10 July 2008

No election reports from provincial elections office since 2003?

"The post of the year"

Well, if democracy, and openness were the topics the answer would be yes.

labradore has posted a scathing indictment of the province's elections office demonstrating the repeated failings of the office to comply with the law - apparently - and certainly by failing any reasonable standard of public communication.

Quebec's elections office has already posted to the Internet results of the may by-elections.

In Newfoundland and Labrador, we are still waiting on any statistical reports on elections since October 2003. 

"Publish". The only sign that any recent electoral results have been published is the library catalogue entry noted above. (And no, offering to mail a copy to anyone who thinks to ask, does not constitute "publishing.")
And "within 9 months".

In respect of the Exploits by-election, that mandatory nine-month deadline expired on March 23, 2006. For Placentia & St. Mary's, the deadline was November 21, 2006. For Signal Hill—Quidi Vidi, it was August 1, 2007. For Ferryland, Port au Port, and Kilbride, November 8, 2007. Humber Valley and Labrador West met the deadline five days later.

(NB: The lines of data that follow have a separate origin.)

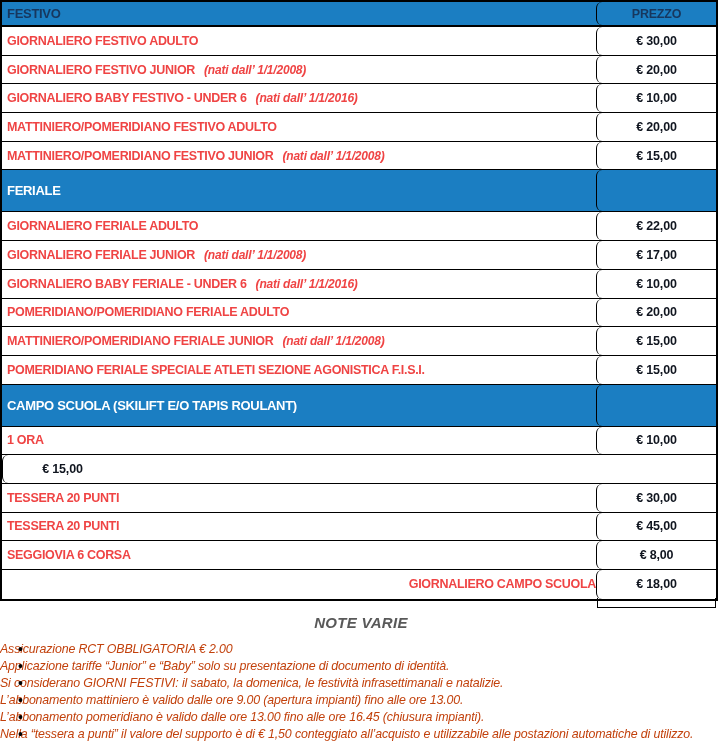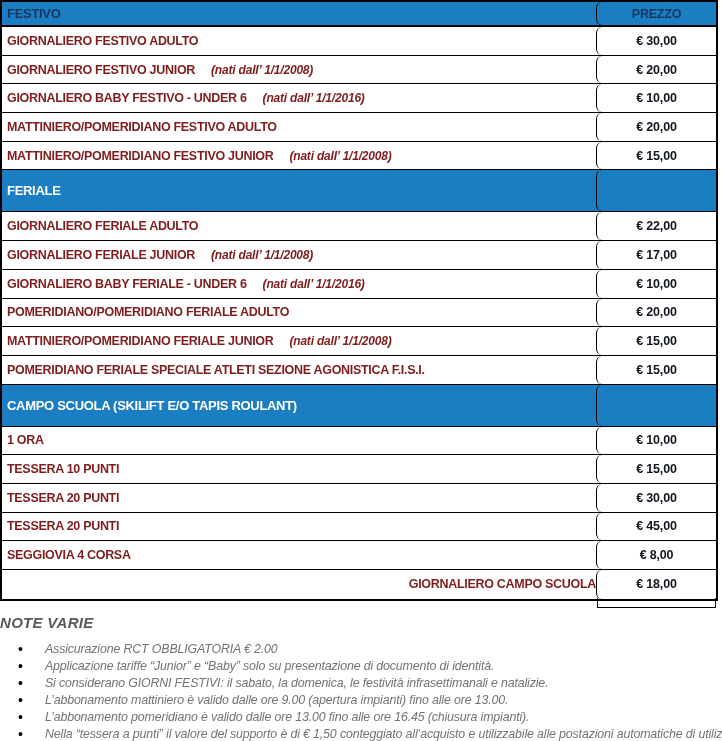--- a/index.html
+++ b/index.html
@@ -31,7 +31,7 @@
     font-weight:700;
     font-size:12.5px;
     letter-spacing:-0.3px;
-    color:#7f1d1d;
+    color:#ef4444;
     white-space:nowrap;
     overflow:hidden;
   }

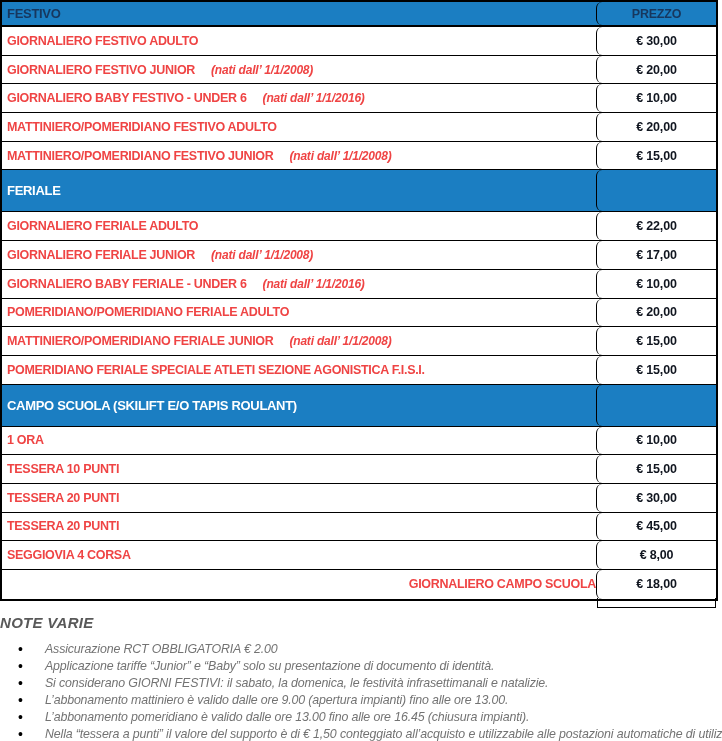--- a/index.html
+++ b/index.html
@@ -58,7 +58,7 @@
     font-style:italic;
     font-weight:600;
     font-size:12px;
-    margin-left:16px;
+    margin-left:9px;
     letter-spacing:-0.2px;
   }
   

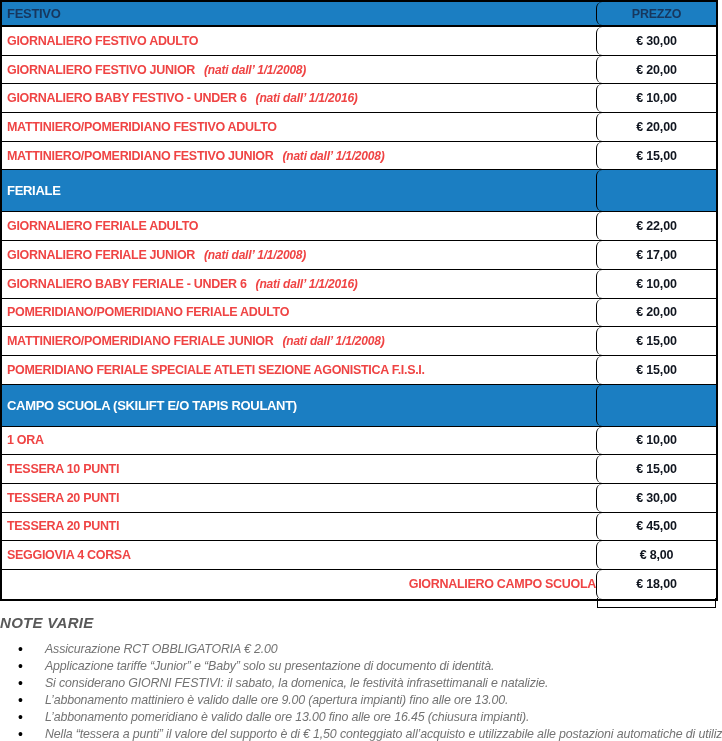--- a/index.html
+++ b/index.html
@@ -175,7 +175,6 @@
         <div class="cell-price">€ 10,00</div>
       </div>
       <div class="row">
-        <div class="cell-label">TESSERA 10 PUNTI</div>
         <div class="cell-price">€ 15,00</div>
       </div>
       <div class="row">

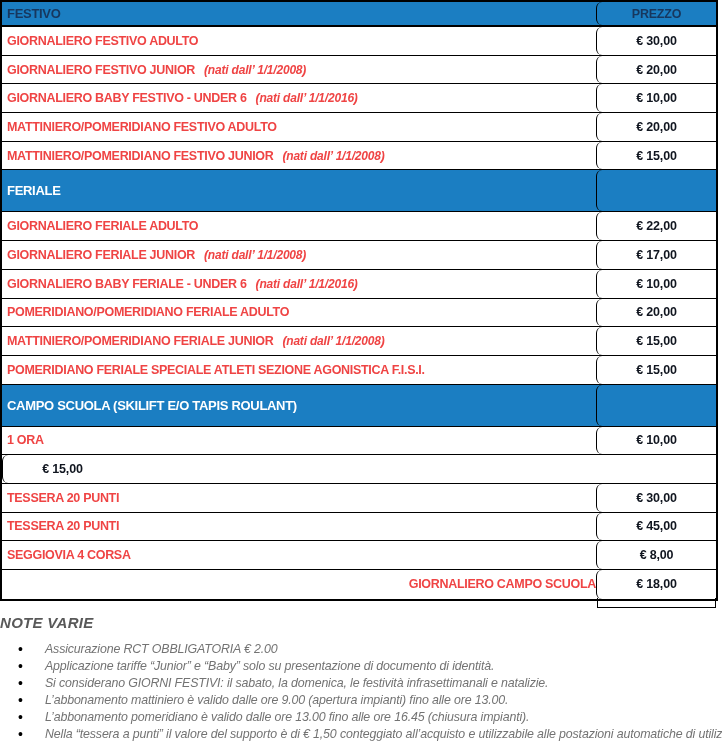--- a/index.html
+++ b/index.html
@@ -186,7 +186,7 @@
         <div class="cell-price">€ 45,00</div>
       </div>
       <div class="row">
-        <div class="cell-label">SEGGIOVIA 4 CORSA</div>
+        <div class="cell-label">SEGGIOVIA 6 CORSA</div>
         <div class="cell-price">€ 8,00</div>
       </div>
       <div class="row">

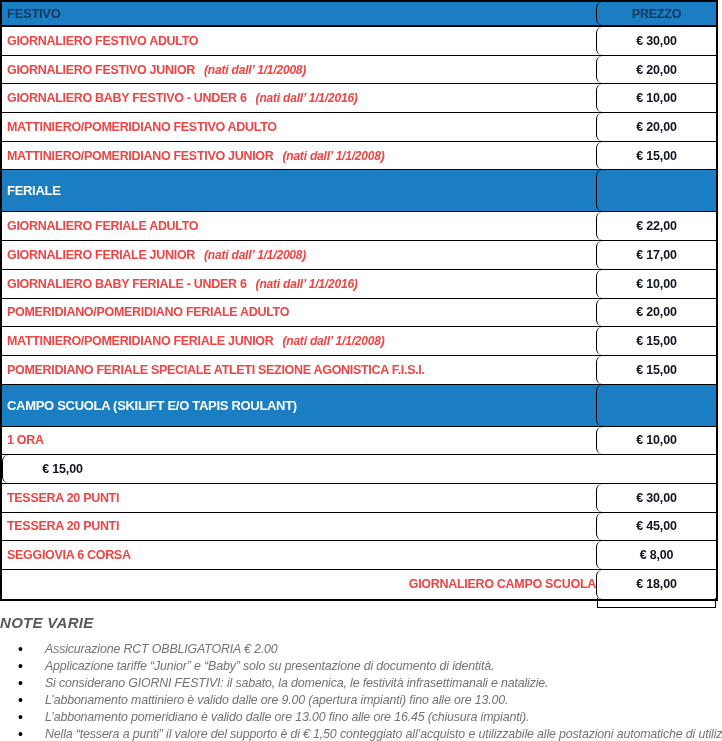--- a/index.html
+++ b/index.html
@@ -78,6 +78,7 @@
     width:722px;
   }
   .notes-heading{
+    text-align:center;
     color:#595959;
     font-weight:700;
     font-style:italic;

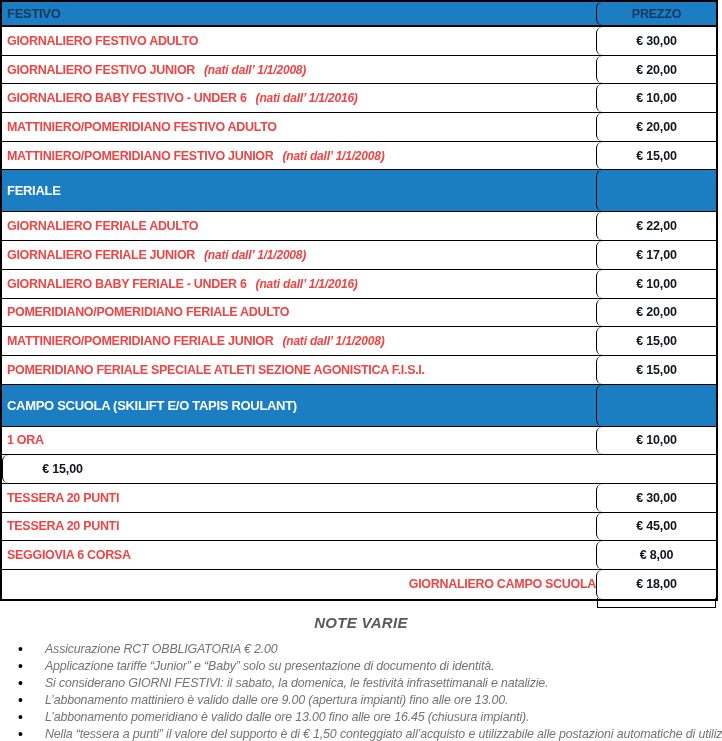--- a/index.html
+++ b/index.html
@@ -91,13 +91,12 @@
   }
   .notes-list li{
     position:relative;
-    padding-left:45px;
     padding-right:10px;
     font-style:italic;
     font-size:12.4px;
     line-height:17px;
     letter-spacing:-0.15px;
-    color:#737373;
+    color:#c2410c;
     white-space:nowrap;
     overflow:hidden;
   }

And for the general election of 2007, having been held on October 9, 2007 — the day before the much-larger Ontario, whose poll-by-polls have been available for quite some time now — that mandatory statutory deadline was on Wednesday, July 9th, 2008.

There simply is no excuse for this complete failure.

But the first comment on the post is right:  this is the story of the year.  it demonstrates in one single spot:

-  a complete lack of transparency and openness as set down in the elections; and,

-  a persistent failure of accountability since the House of Assembly to which the elections office reports, apparently hasn't been able to sort the situation out.

What the office has been doing, apparently, is filling out "plan" documents filled with pap like this from the communications section on page 10 of the "business plan" for 2008-2011:

It is important for the Office of the Chief Electoral Office to communicate clear, strong messages to its primary clients and the general public. Various types of communications are used frequently to address issues, particularly important dates and reminders. Public notices, advertising, press releases, media kits, and public service announcements [sentence break in original]

are just a few of the methods that are used to inform the public of ‘need to know’ information. For example, the Special Ballot process was advertised in local papers, radio and television. Additionally, a news release was sent out to alert electors about Special Ballot deadlines and general information.

The OCEO also has a website that contains a wealth of information on the electoral process. The Office strives to keep the website up-to-date and current with issues that pertain to elections.

Those three paragraphs are clearly bunk written by people who don't know what they are doing.  Can you have more than one primary client, for argument sake?

The last one beggars description given that at the time it was written the people writing it knew full well that the office was grossly out of compliance with its major public statute, the Elections Act, 1991

The website should be the main communications vehicle.  Technology allows fewer people to do more things with less effort. All the missing reports could have been posted to the Internet within seconds of being completed thereby meeting the office's duties to the voters of the province - its "primary client" - and meeting the requirement to be open and transparent.

Openness and transparency are simple attitudes that can be tied to simple behaviours. Clearly the attitudes don't exist or the behaviours required, like filling out the formula "plans" lead people to waste energy on stuff that ultimately doesn't get the job done.

Something is seriously screwed up at the elections office. 

More people and more cash won't fix what is clearly isn't a resource problem.

If public servant Wayne Greene could meet his statutory obligations with few people and not much cash,  there's no excuse for the former cabinet minister who succeeded him and the former partisan activist of the current governing party who succeeded him.

There's a leadership problem.

Someone needs to fix it.

Soon.

But just don't hold your breath waiting.

Just stand by for the "messages" to be "delivered" to "primary clients".